Ashoka Chakra recipient

Subedar Surinder Singh, AC was an Indian military Junior Commissioned Officer (JCO) with the 3rd Battalion of the Sikh Regiment. He was posthumously awarded India's highest peace time military decoration Ashoka Chakra.

==Military career==
Subedar Surinder Singh was a soldier of Sikh Regiment of Indian Army. During the year 2002, he was serving in the 3rd Battalion of the Sikh Regiment.

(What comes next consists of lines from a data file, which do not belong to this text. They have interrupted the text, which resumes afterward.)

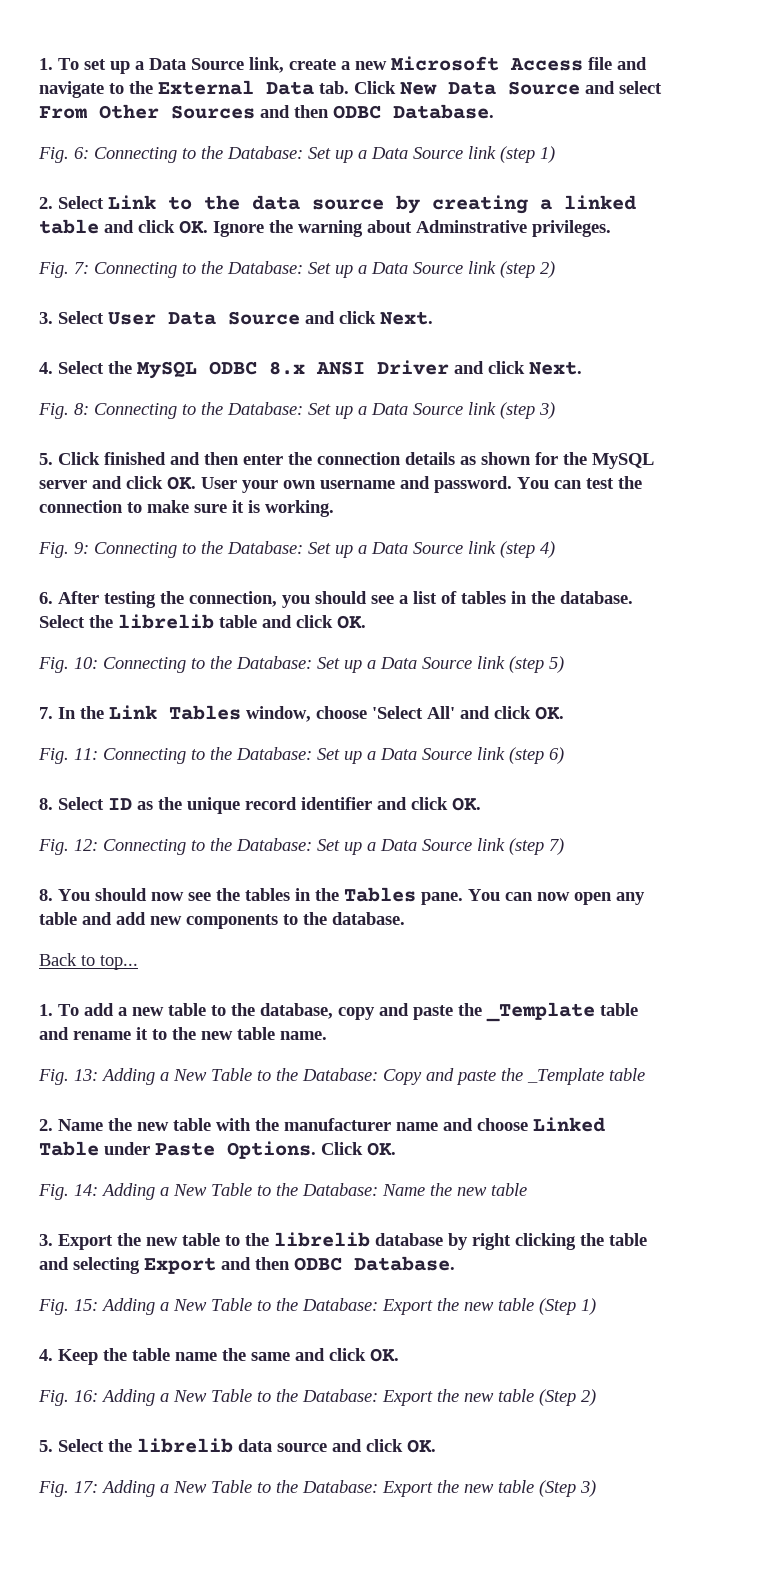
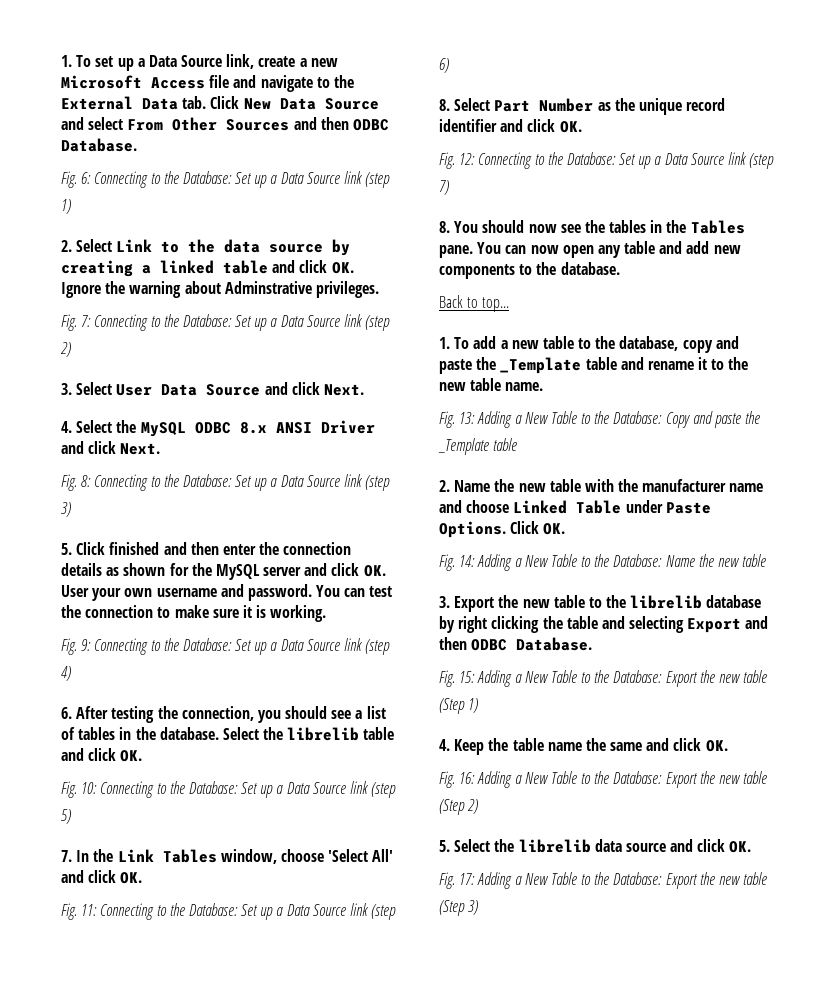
- 8. Select ID as the unique record identifier and click OK.
+ 8. Select Part Number as the unique record identifier and click OK.

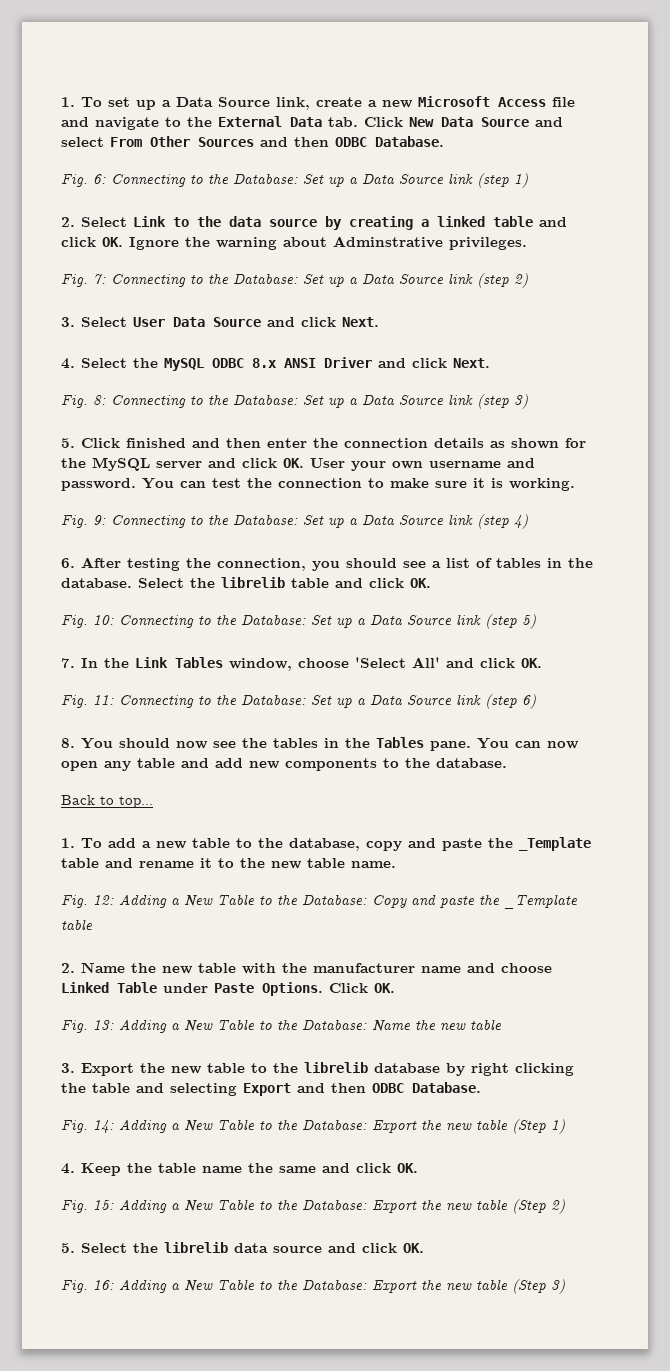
- 8. Select Part Number as the unique record identifier and click OK.
- Fig. 12: Connecting to the Database: Set up a Data Source link (step 7)
- Fig. 13: Adding a New Table to the Database: Copy and paste the _Template table
+ Fig. 12: Adding a New Table to the Database: Copy and paste the _Template table
- Fig. 14: Adding a New Table to the Database: Name the new table
+ Fig. 13: Adding a New Table to the Database: Name the new table
- Fig. 15: Adding a New Table to the Database: Export the new table (Step 1)
+ Fig. 14: Adding a New Table to the Database: Export the new table (Step 1)
- Fig. 16: Adding a New Table to the Database: Export the new table (Step 2)
+ Fig. 15: Adding a New Table to the Database: Export the new table (Step 2)
- Fig. 17: Adding a New Table to the Database: Export the new table (Step 3)
+ Fig. 16: Adding a New Table to the Database: Export the new table (Step 3)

On 3 March 2002, he single-handedly killed four terrorists near the Line of Control in the Rajouri sector of Jammu and Kashmir. Singh killed one of them while they were just a few metres away from the Line of Control. At this, the terrorists dispersed into the jungles and Singh led a search for them. He crawled forward to a boulder from where gunshots were fired at the soldiers. He shot dead one more terrorist that pounced upon him. The terrorist hid in a house nearby, but Singh climbed on the roof of the house and blew it up with grenades. During the firing that followed, the terrorist hurled a grenade at Singh from which he suffered splinter injuries. Unmindful of his injuries, Singh killed two more terrorists. Later while being evacuated from the place, Singh succumbed to his injuries. His team killed two more terrorists and eliminated the threat.

==Ashoka Chakra awardee==
For his bravery, Singh was posthumously awarded the Ashoka Chakra, the highest peace time military decoration in India.